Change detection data
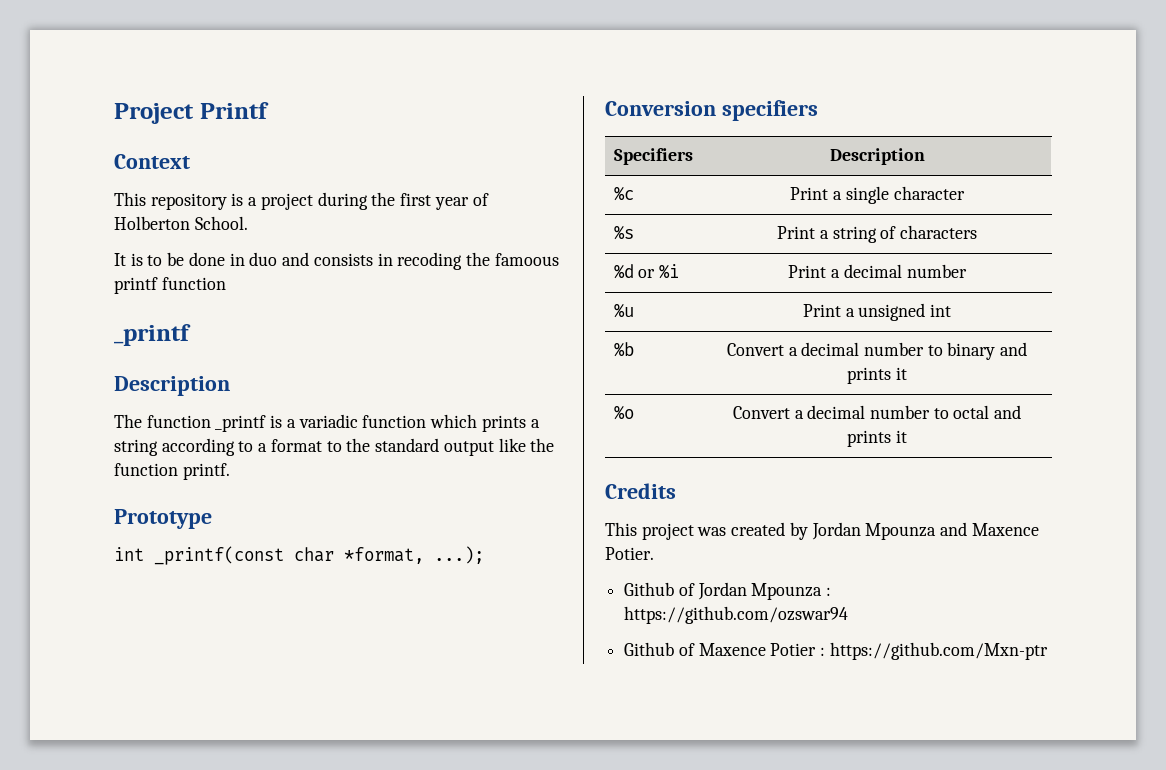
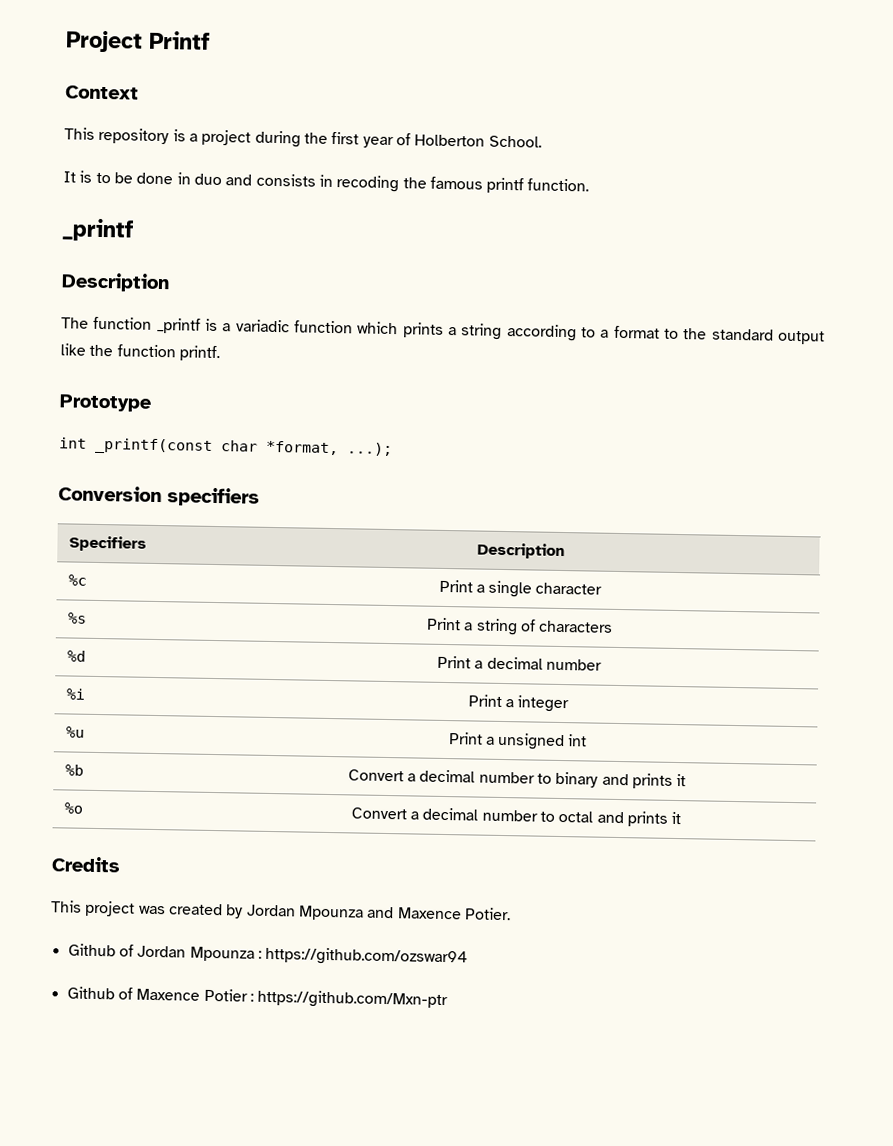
[494,253,559,266] [114,277,226,294] famoous printf function -> [429,176,590,194] famous printf function.
[638,264,680,279] or %i -> (87, 656) none
(967, 271) none -> [66,688,86,700] [467,694,570,713] // %i | Print a integer

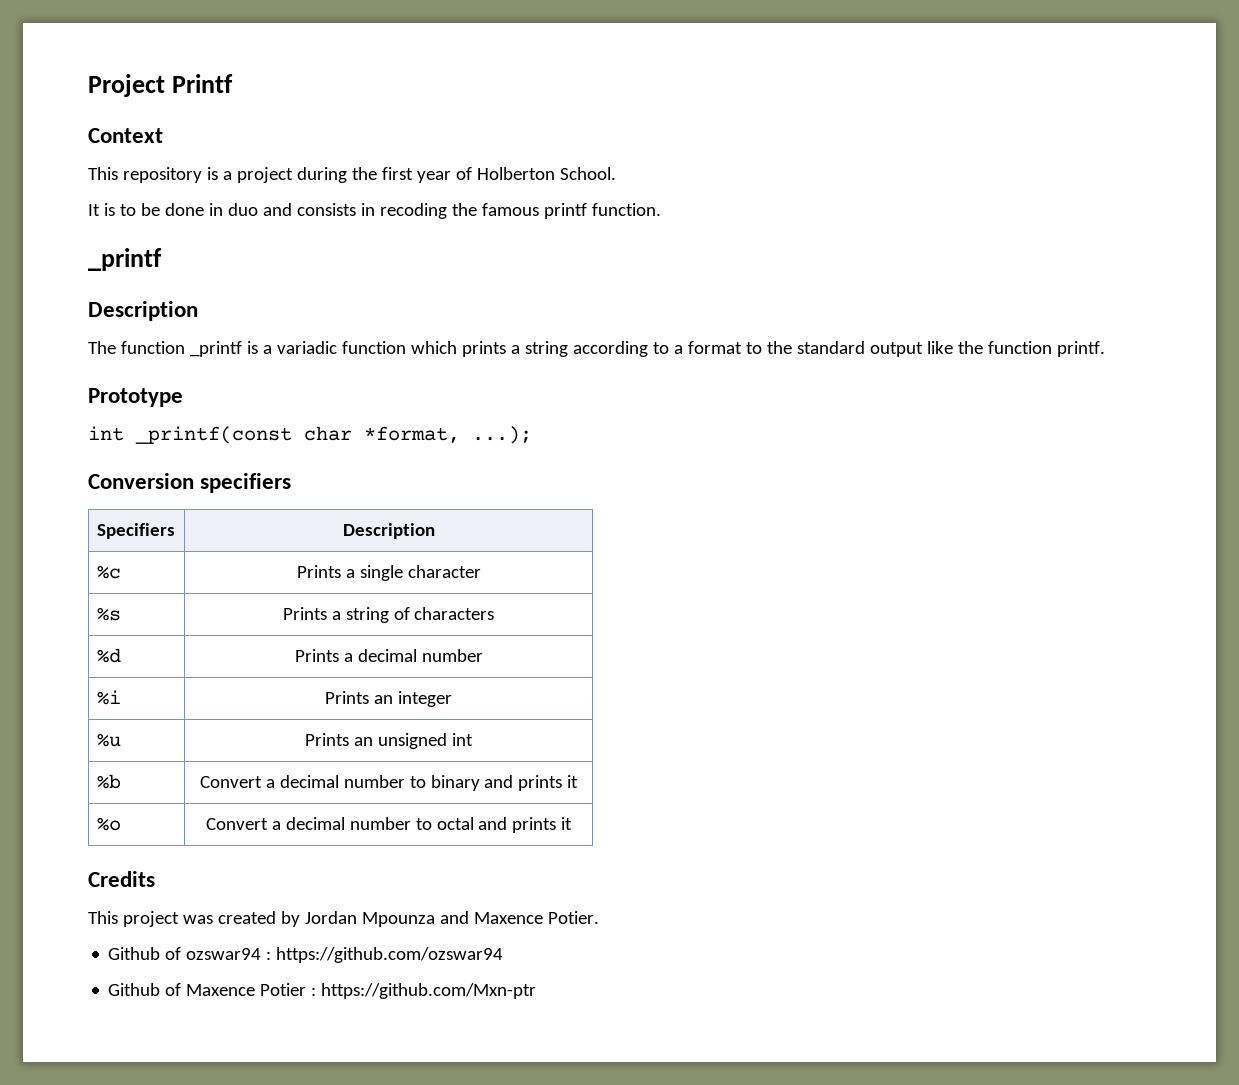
[438,579,473,593] Print -> [296,565,341,578] Prints
[426,617,461,631] Print -> [282,607,327,620] Prints
[437,655,472,669] Print -> [294,649,339,662] Prints
[467,694,514,708] Print a -> [325,691,393,704] Prints an
[448,732,495,745] Print a -> [305,733,374,746] Prints an
[137,945,255,962] Jordan Mpounza -> [186,948,262,960] ozswar94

→ Work task
Write out every line from the data above that includes "none".

→ Reply to the task
[638,264,680,279] or %i -> (87, 656) none
(967, 271) none -> [66,688,86,700] [467,694,570,713] // %i | Print a integer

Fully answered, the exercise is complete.